→ **Task details**: Scan the material for the word "поверхности" and copy each line where it occurs.

→ **Study material**:
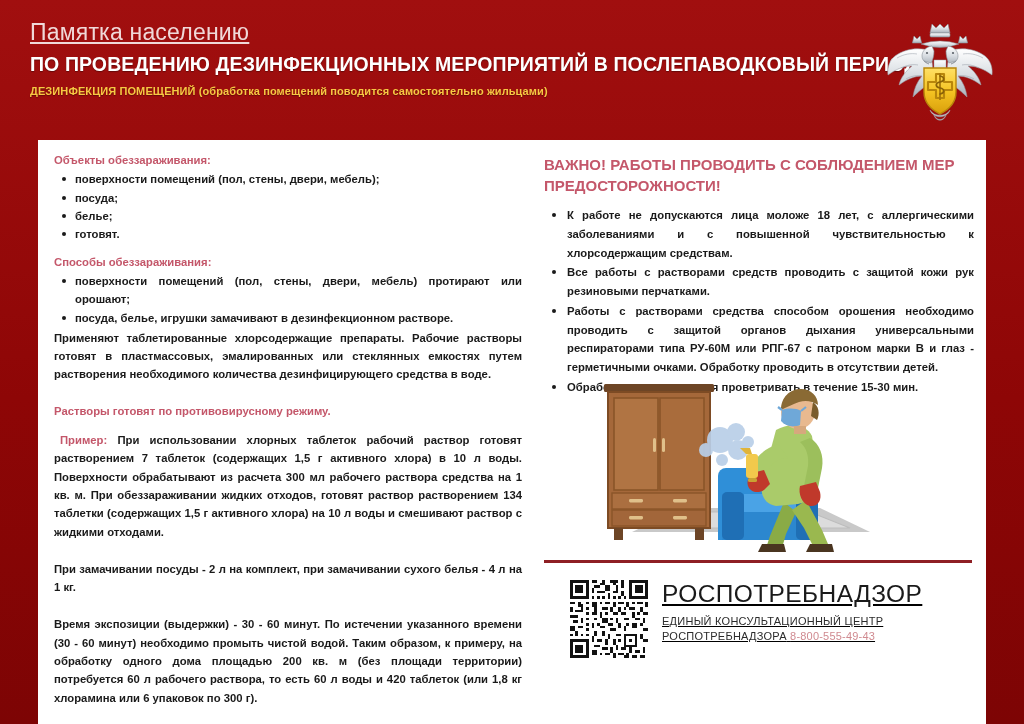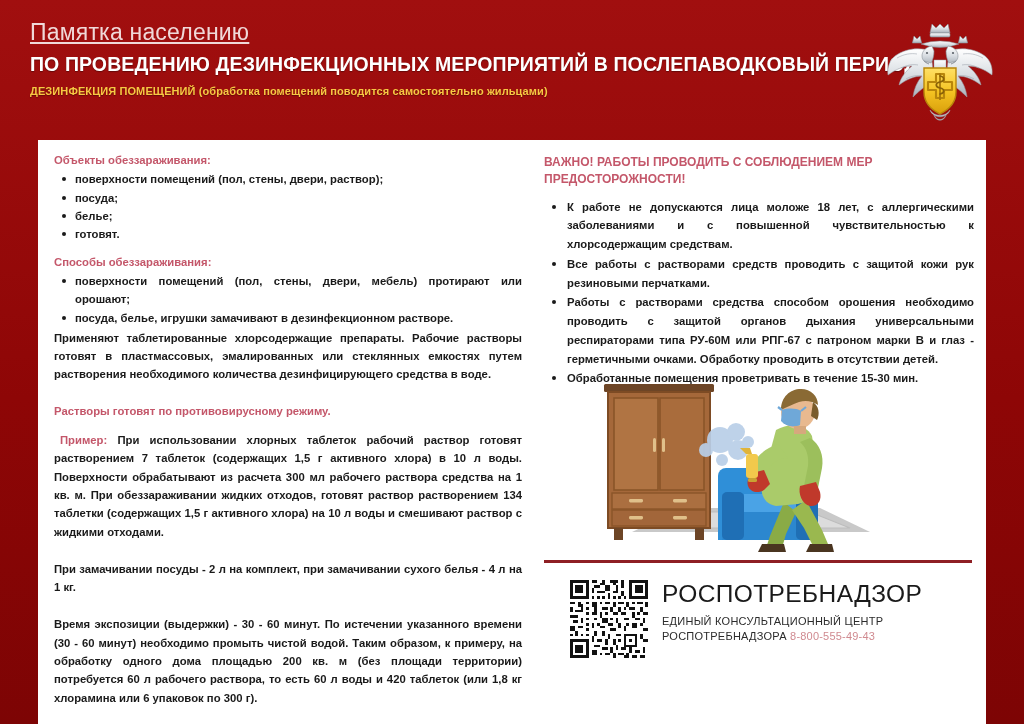--- a/index.html
+++ b/index.html
@@ -89,21 +89,21 @@
   
   .sec-head {
     color: #c4576a;
     font-size: 11.3px;
     font-weight: 700;
     line-height: 1.45;
     margin: 0 0 2px 0;
   }
   .sec-head-caps {
     color: #c4576a;
-    font-size: 12px;
+    font-size: 15px;
     font-weight: 700;
     line-height: 1.4;
     margin: 2px 0 10px 0;
   }
   .para {
     color: #1a1a1a;
     font-size: 11.3px;
     font-weight: 700;
     line-height: 1.62;
     text-align: justify;
@@ -161,20 +161,21 @@
     height: 3px;
     background: #8e1f24;
   }
   .rpn-block {
     position: absolute;
     left: 26px;
     top: 428px;
     display: flex;
     align-items: flex-start;
     gap: 14px;
+    text-decoration: underline;
   }
   .qr { width: 78px; height: 78px; flex: 0 0 78px; }
   .rpn-text { padding-top: 1px; }
   .rpn-title {
     color: #1a1a1a;
     font-size: 24.5px;
     font-weight: 400;
     letter-spacing: 0.4px;
     line-height: 1.05;
     margin-bottom: 7px;
@@ -266,21 +267,21 @@
       </g>
     </svg>
   </div>
 
   <div class="card">
 
     <div class="col-left">
 
       <div class="sec-head">Объекты обеззараживания:</div>
       <ul class="bullets">
-        <li>поверхности помещений (пол, стены, двери, раствор);</li>
+        <li>поверхности помещений (пол, стены, двери, мебель);</li>
         <li>посуда;</li>
         <li>белье;</li>
         <li>готовят.</li>
       </ul>
 
       <div class="sec-head">Способы обеззараживания:</div>
       <ul class="bullets" style="margin-bottom:2px">
         <li>поверхности помещений (пол, стены, двери, мебель) протирают или орошают;</li>
         <li>посуда, белье, игрушки замачивают в дезинфекционном растворе.</li>
       </ul>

→ **Task response**:
-        <li>поверхности помещений (пол, стены, двери, раствор);</li>
+        <li>поверхности помещений (пол, стены, двери, мебель);</li>
         <li>поверхности помещений (пол, стены, двери, мебель) протирают или орошают;</li>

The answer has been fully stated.